Real Noroeste, Desportiva, Serra e Vitória mantêm seus atletas, mas as dificuldades já batem à porta.
Presidente da FES, Gustavo Vieira reconhece o momento difícil para os clubes. “A situação é de muita dificuldade não só aqui no Estado, mas no futebol mundial. O futebol precisa de evento para gerar receita. Todos os clubes passam por um momento de grandes dificuldades. Com as atividades paradas por completo, clubes e federações ficam sem as rendas de TV, bilheteria e patrocinadores.

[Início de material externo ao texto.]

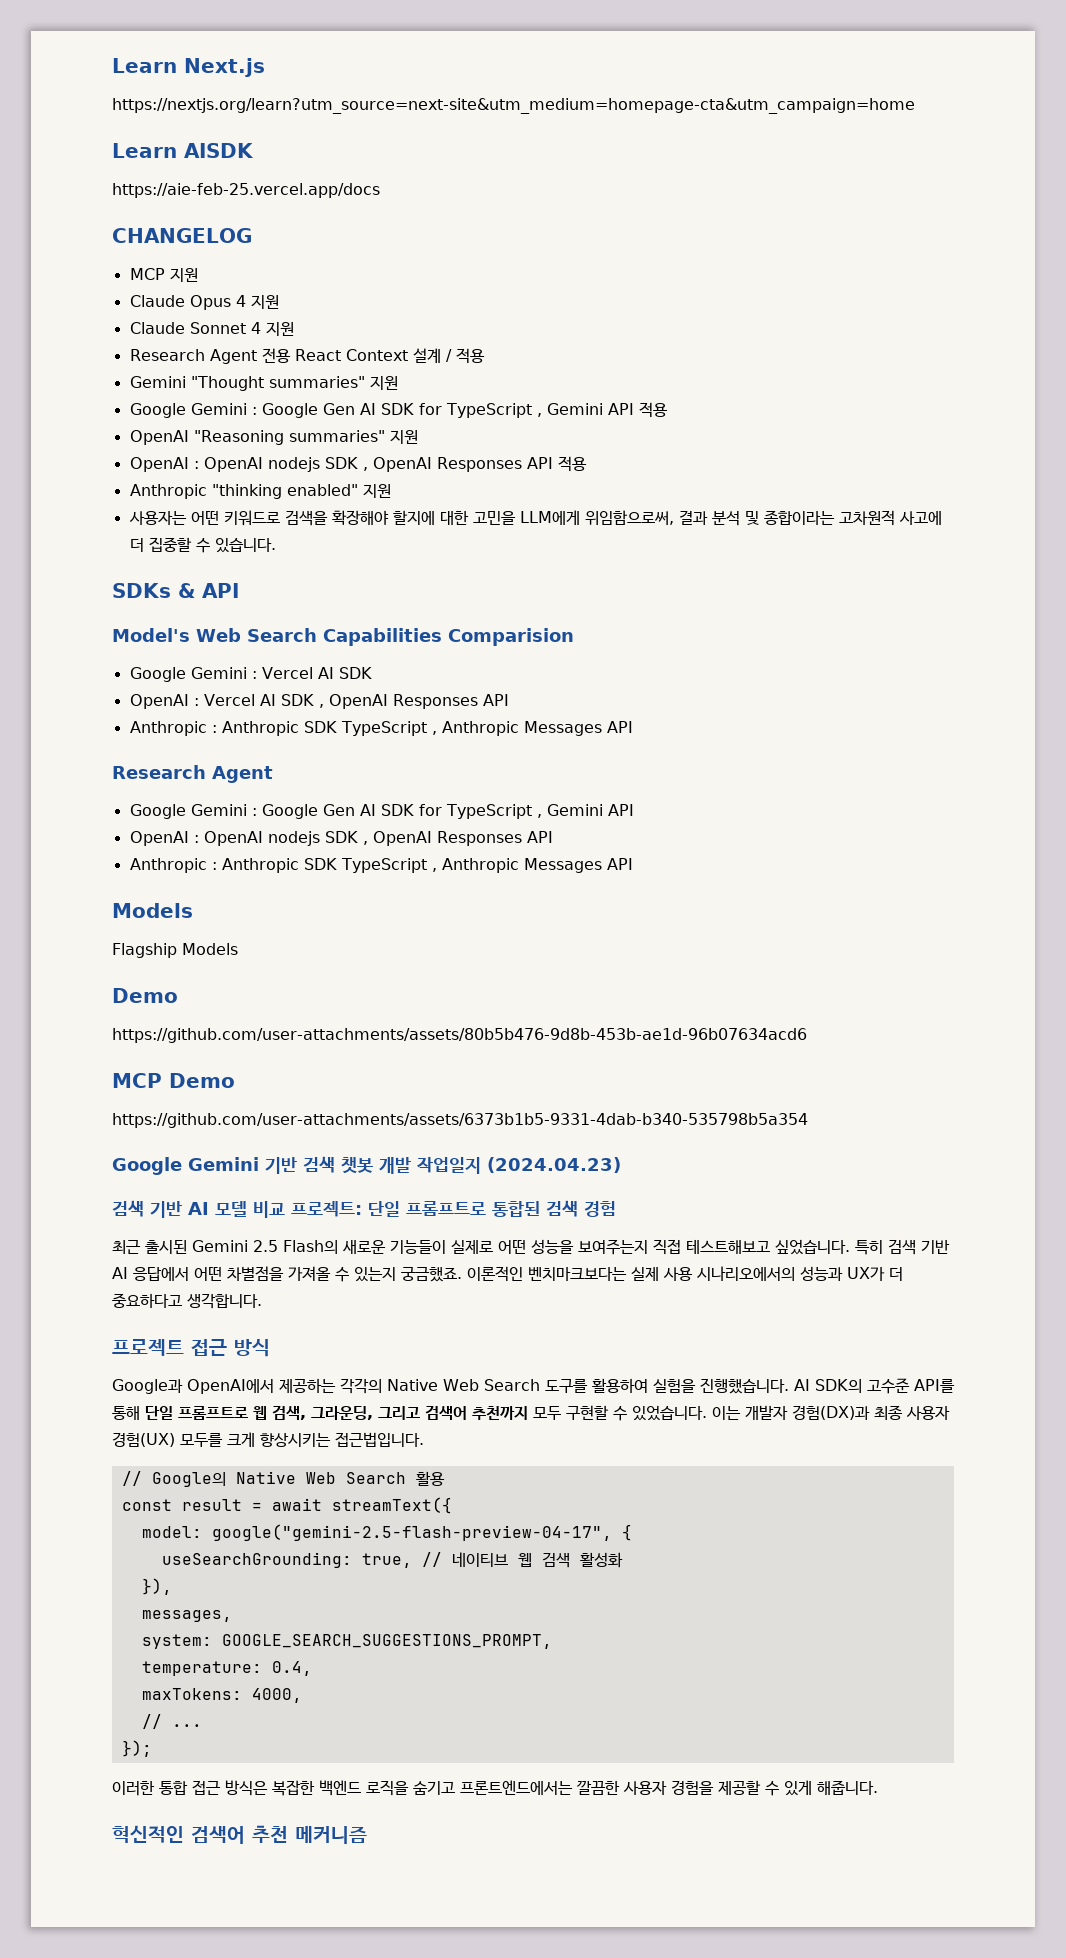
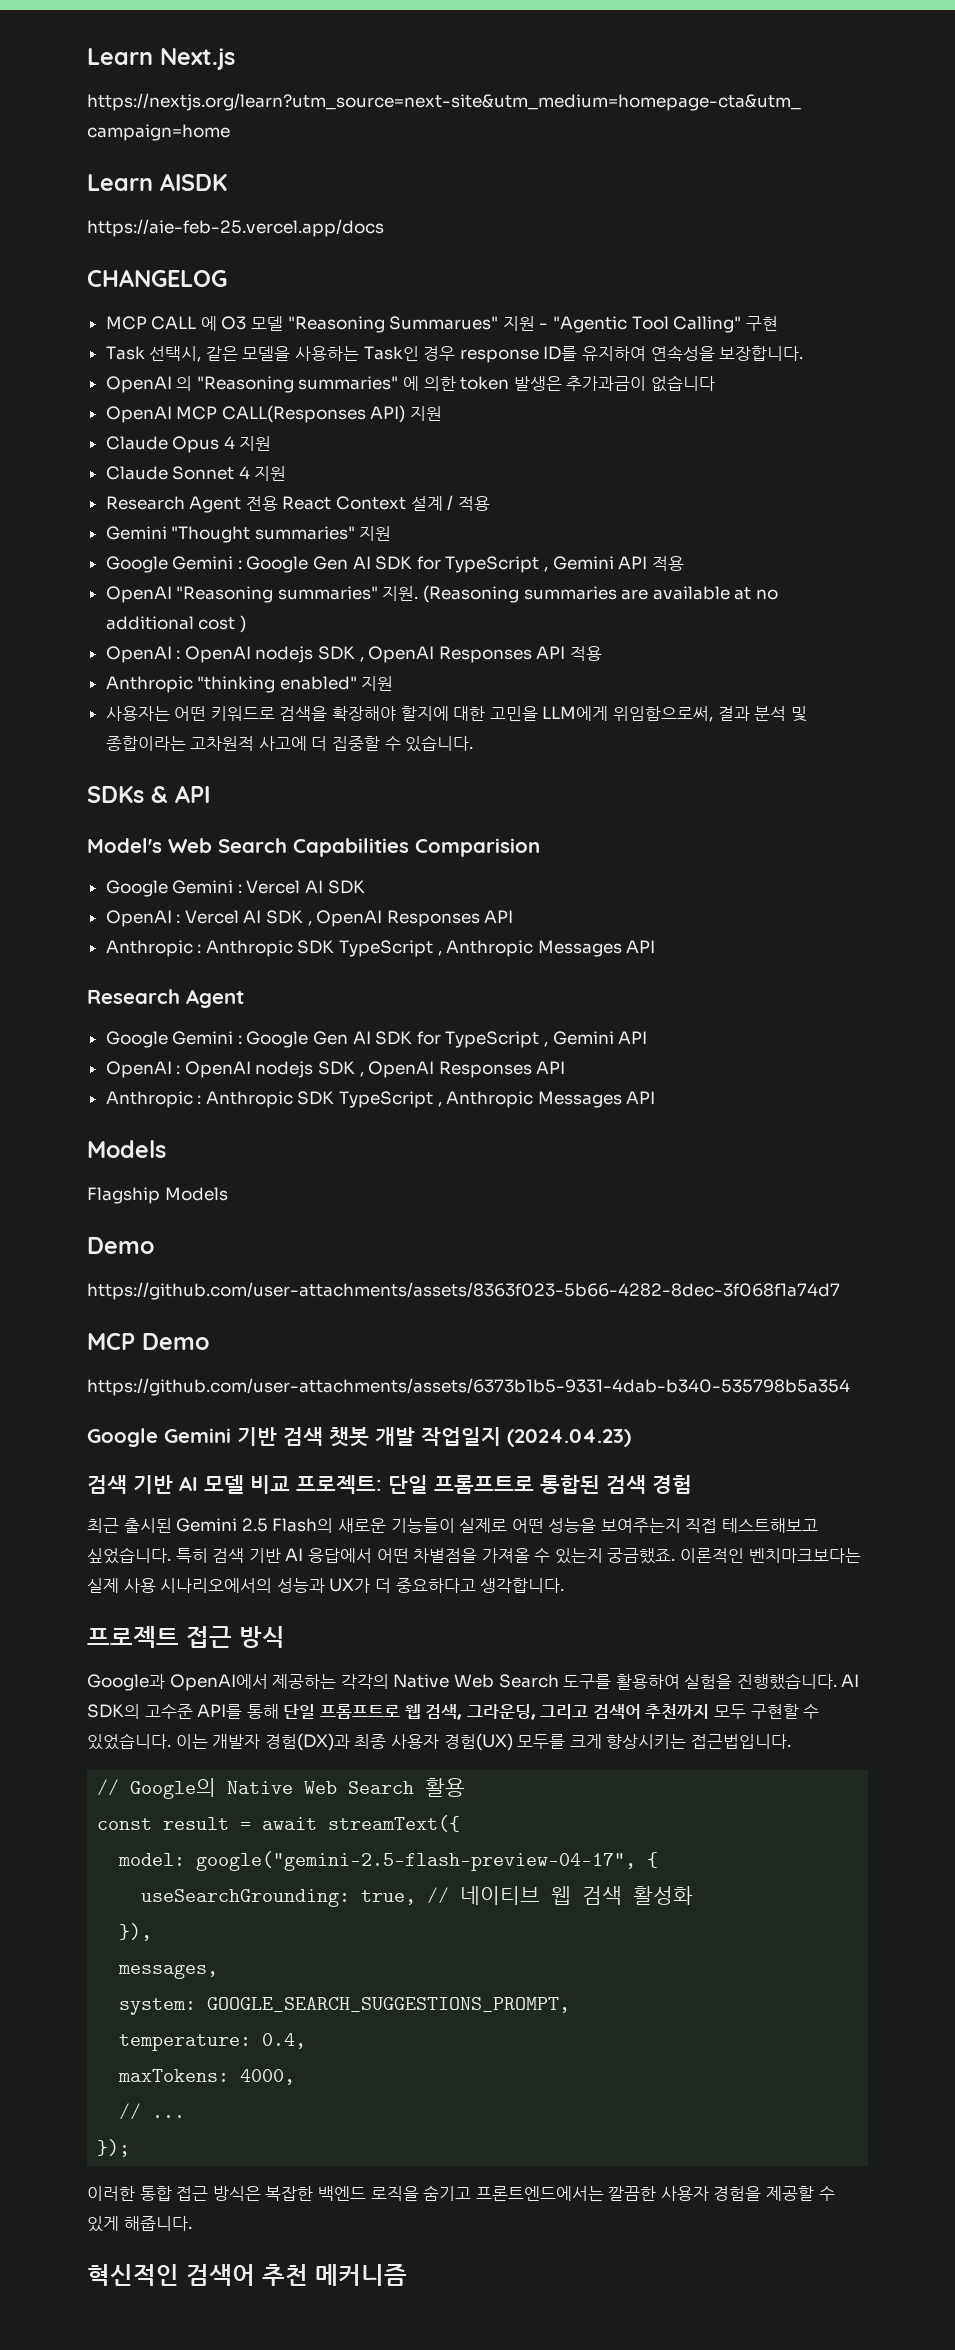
- MCP 지원
+ MCP CALL 에 O3 모델 "Reasoning Summarues" 지원 - "Agentic Tool Calling" 구현
+ Task 선택시, 같은 모델을 사용하는 Task인 경우 response ID를 유지하여 연속성을 보장합니다.
+ OpenAI 의 "Reasoning summaries" 에 의한 token 발생은 추가과금이 없습니다
+ OpenAI MCP CALL(Responses API) 지원
- OpenAI "Reasoning summaries" 지원
+ OpenAI "Reasoning summaries" 지원. (Reasoning summaries are available at no additional cost )
- https://github.com/user-attachments/assets/80b5b476-9d8b-453b-ae1d-96b07634acd6
+ https://github.com/user-attachments/assets/8363f023-5b66-4282-8dec-3f068f1a74d7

É um cenário muito difícil”, pontuou.
“Conseguimos fazer uma redução de 40% dos custos na folha de pagamento. Acabaram praticamente as receitas, infelizmente vai chegar um momento, de junho em diante, que teremos que tomar outra providência. E não sei se vamos ter time para acabar o campeonato”, declarou Antônio Perovano, presidente do Conselho Deliberativo do Alvianil ao colunista, em entrevista na
Rádio CBN Vitória. Um baque para um clube que vinha desenvolvendo um ótimo trabalho nas últimas temporadas.
Em um futuro ainda desconhecido, o Campeonato Capixaba será decidido dentro de campo. Gustavo Vieira reiterou que não há a menor possibilidade de algum clube ser declarado campeão sem a bola rolar. “Desde o início da paralisação venho dizendo que nosso objetivo é continuar de onde parou. Tentar retomar assim que for possível e seguir a ordem cronológica. Temos condições de terminar a competição em três semanas, com jogos às quartas e sábados, por exemplo. Não é um campeonato de pontos corridos, temos mais três fases. Não dá para declarar um campeão”, afirmou.
Com relação a partidas com portões fechados, trata-se de uma possibilidade real, mas que ainda não foi discutida porque no Brasil ainda não há indícios de retorno de nenhuma competição. Mas a FES, assim como a CBF está atenta às orientações dor órgãos de saúde. “Participo frequentemente de reuniões com A CBF, por videoconferência, e não há nada definido em nenhum Estado. Precisamos aguardar as possibilidades e as orientações das autoridades públicas de saúde. Estamos acompanhando situação e temos que ter muita responsabilidade, pois estamos lidando com vidas”.